RECORD EXTRACTS -
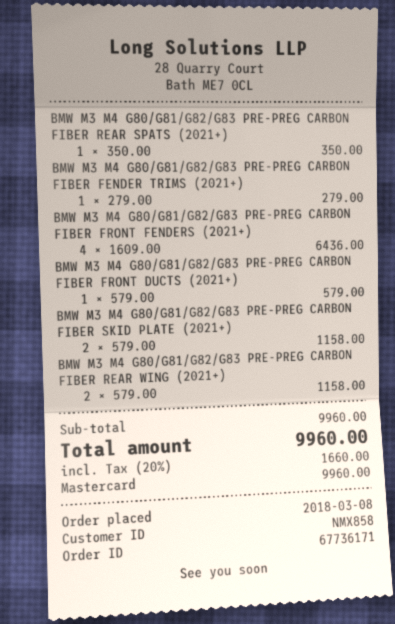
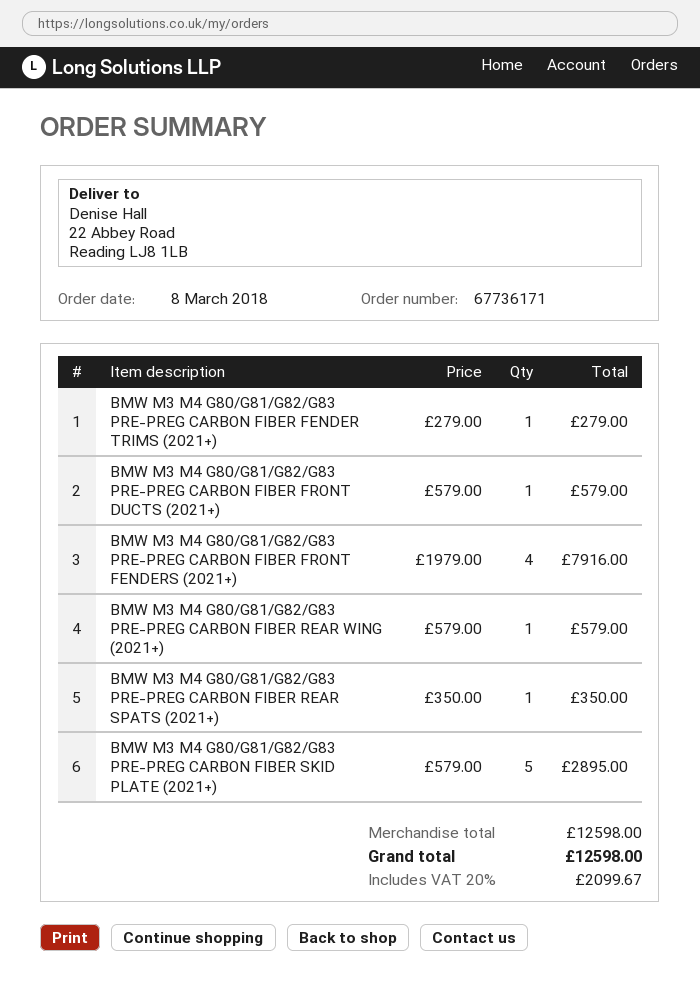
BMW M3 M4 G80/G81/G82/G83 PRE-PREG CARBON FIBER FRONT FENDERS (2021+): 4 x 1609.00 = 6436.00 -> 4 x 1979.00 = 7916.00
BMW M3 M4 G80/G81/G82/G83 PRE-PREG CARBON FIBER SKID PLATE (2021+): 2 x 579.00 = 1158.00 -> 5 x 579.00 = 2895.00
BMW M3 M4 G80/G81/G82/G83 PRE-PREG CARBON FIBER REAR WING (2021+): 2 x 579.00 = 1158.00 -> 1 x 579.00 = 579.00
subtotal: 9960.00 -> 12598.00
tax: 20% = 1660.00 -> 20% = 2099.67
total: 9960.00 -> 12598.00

PROBLEM REQUIREMENTS -
Where does "FIBER" occur in the data? Copy each line that has it.

RESPONSE BOX -
BMW M3 M4 G80/G81/G82/G83 PRE-PREG CARBON FIBER FRONT FENDERS (2021+): 4 x 1609.00 = 6436.00 -> 4 x 1979.00 = 7916.00
BMW M3 M4 G80/G81/G82/G83 PRE-PREG CARBON FIBER SKID PLATE (2021+): 2 x 579.00 = 1158.00 -> 5 x 579.00 = 2895.00
BMW M3 M4 G80/G81/G82/G83 PRE-PREG CARBON FIBER REAR WING (2021+): 2 x 579.00 = 1158.00 -> 1 x 579.00 = 579.00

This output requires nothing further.